University of Melbourne Department of Medicine

Increased hepatic glucose production is a cardinal defect contributing to fasting hyperglycaemia in type 2 diabetes. Despite much effort the exact mechanisms causing increased hepatic glucose output are not known. We and others have previously shown that obesity/high fat diets can contribute to excess glucose production by providing substrates as well as dampening the suppressive effects of insulin (hepatic insulin resistance) on the key gluconeogenic enzymes phosphoenolpyruvate carboxykinase (PEPCK), fructose-1,6-bisphosphatase (FBPase) and glucose-6-phosphatase (G6Pase). To further understand the role of increased hepatic glucose production on dysglycaemia we have generated a number of genetically-modified animal models including a liver specific transgenic FBPase mouse and PEPCK rat. FBPase transgenic mice displayed increased gluconeogenic capacity and hepatic glucose output associated with glucose intolerance, despite lower food intake and body weight. That a specific upregulation of a liver gluconeogenic enzyme would reduce appetite was surprising and was associated with increased fatty acid oxidation and plasma ketone levels and reduced neuropeptide-Y and agouti-related peptide in the hypothalamus. PEPCK transgenic rats displayed increased weight gain, hepatic glucose production as well as muscle/fat insulin resistance and impaired insulin secretion – that is, a primary increase in glucose production was capable of causing defects in other tissues.
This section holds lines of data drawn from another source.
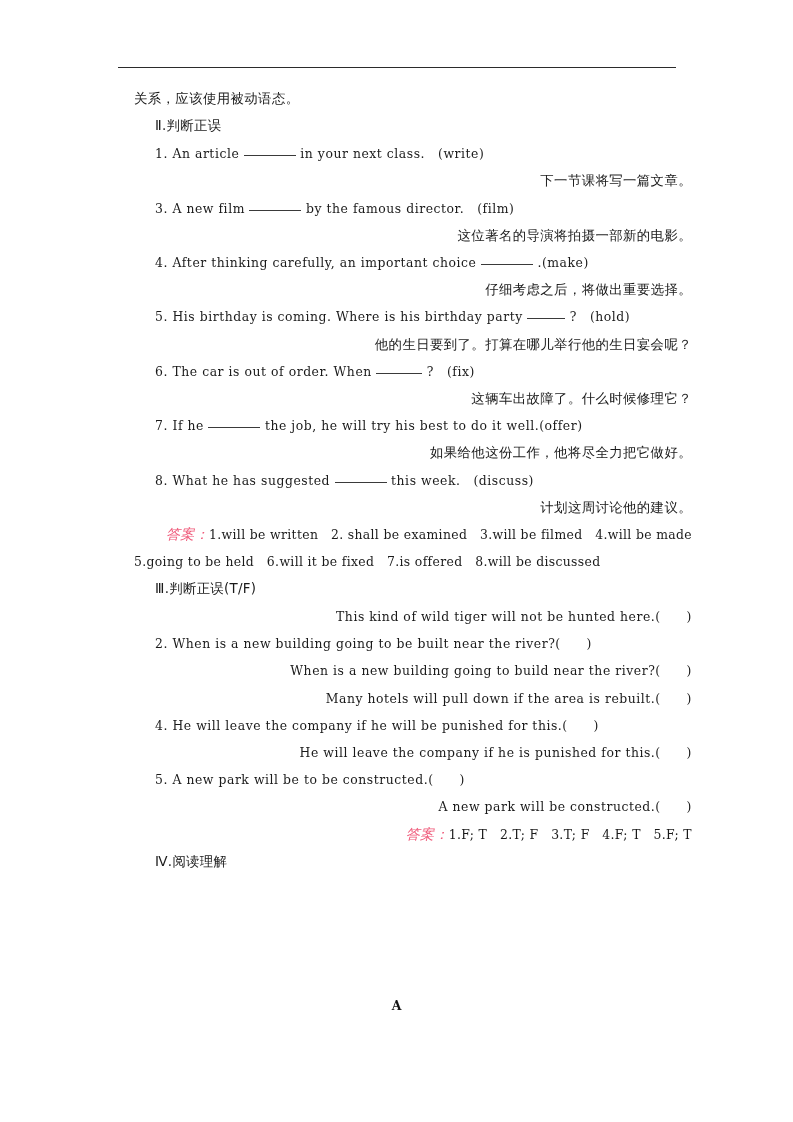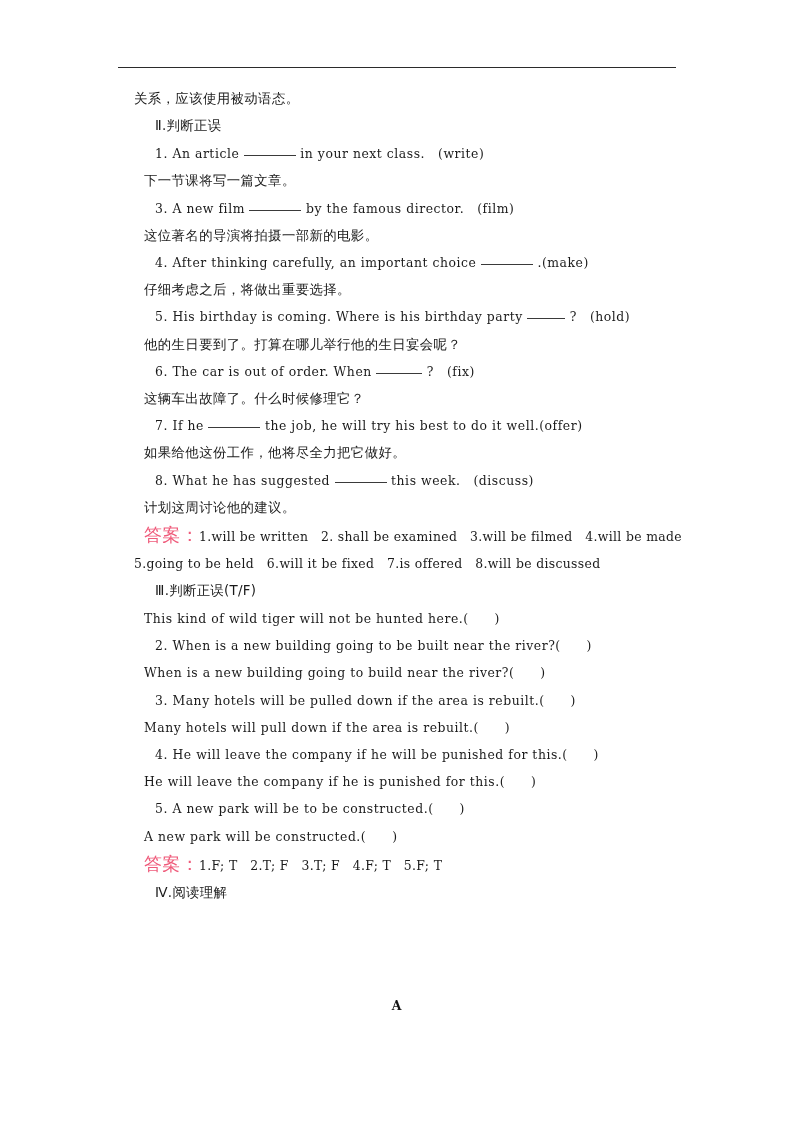--- a/index.html
+++ b/index.html
@@ -64,20 +64,21 @@
     font-size: 13.4px;
     letter-spacing: 0.4px;
   }
 
   
   .indent {
     padding-left: 21px;
   }
   .indent-sm {
     padding-left: 10px;
+    text-align: right;
   }
   .no-indent {
     padding-left: 0;
   }
 
   
   .section-head {
     font-family: "DejaVu Sans", "Liberation Sans", sans-serif;
     font-size: 13.4px;
     line-height: 28px;
@@ -105,21 +106,22 @@
   
   .answer-line {
     font-size: 12.4px;
     line-height: 27px;
     font-family: "DejaVu Serif", "Liberation Serif", serif;
     letter-spacing: 0.35px;
     white-space: nowrap;
   }
   .answer-label {
     font-family: "DejaVu Sans", "Liberation Sans", sans-serif;
-    font-size: 18px;
+    font-size: 14px;
+    font-style: italic;
   }
 
   
   .page-marker {
     position: absolute;
     left: 0;
     top: 998px;
     width: 793px;
     text-align: center;
     font-family: "DejaVu Serif", "Liberation Serif", serif;
@@ -218,24 +220,20 @@
     </div>
 
     <div class="line en indent">
       <span>2.</span>
       <span>When is a new building going to be built near the river?(　　)</span>
     </div>
     <div class="line en indent-sm">
       <span>When is a new building going to build near the river?(　　)</span>
     </div>
 
-    <div class="line en indent">
-      <span>3.</span>
-      <span>Many hotels will be pulled down if the area is rebuilt.(　　)</span>
-    </div>
     <div class="line en indent-sm">
       <span>Many hotels will pull down if the area is rebuilt.(　　)</span>
     </div>
 
     <div class="line en indent">
       <span>4.</span>
       <span>He will leave the company if he will be punished for this.(　　)</span>
     </div>
     <div class="line en indent-sm">
       <span>He will leave the company if he is punished for this.(　　)</span>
In addition increased hepatic glucose production alone was not enough to result in hyperglycaemia and glucose intolerance without the concomitant presence of muscle/fat insulin resistance and reduced insulin secretion. Correcting the body weight of PEPCK transgenic rats in pair-feeding experiments improved glucose tolerance associated with enhanced glucose disposal and increased muscle/fat glucose uptake. Our body of work highlights the importance of increased liver glucose production in causing defects in other sites affecting glucose metabolism and indeed contributing to hyperglycaemia and glucose intolerance. Furthermore, we provide support that the liver can also regulate appetite and lead to changes in body weight that can further adversely affect glucose homeostasis. Thus the liver plays a complex role in glucose and body weight homeostasis that a therapeutic strategy needs to consider for the effective management of type 2 diabetes.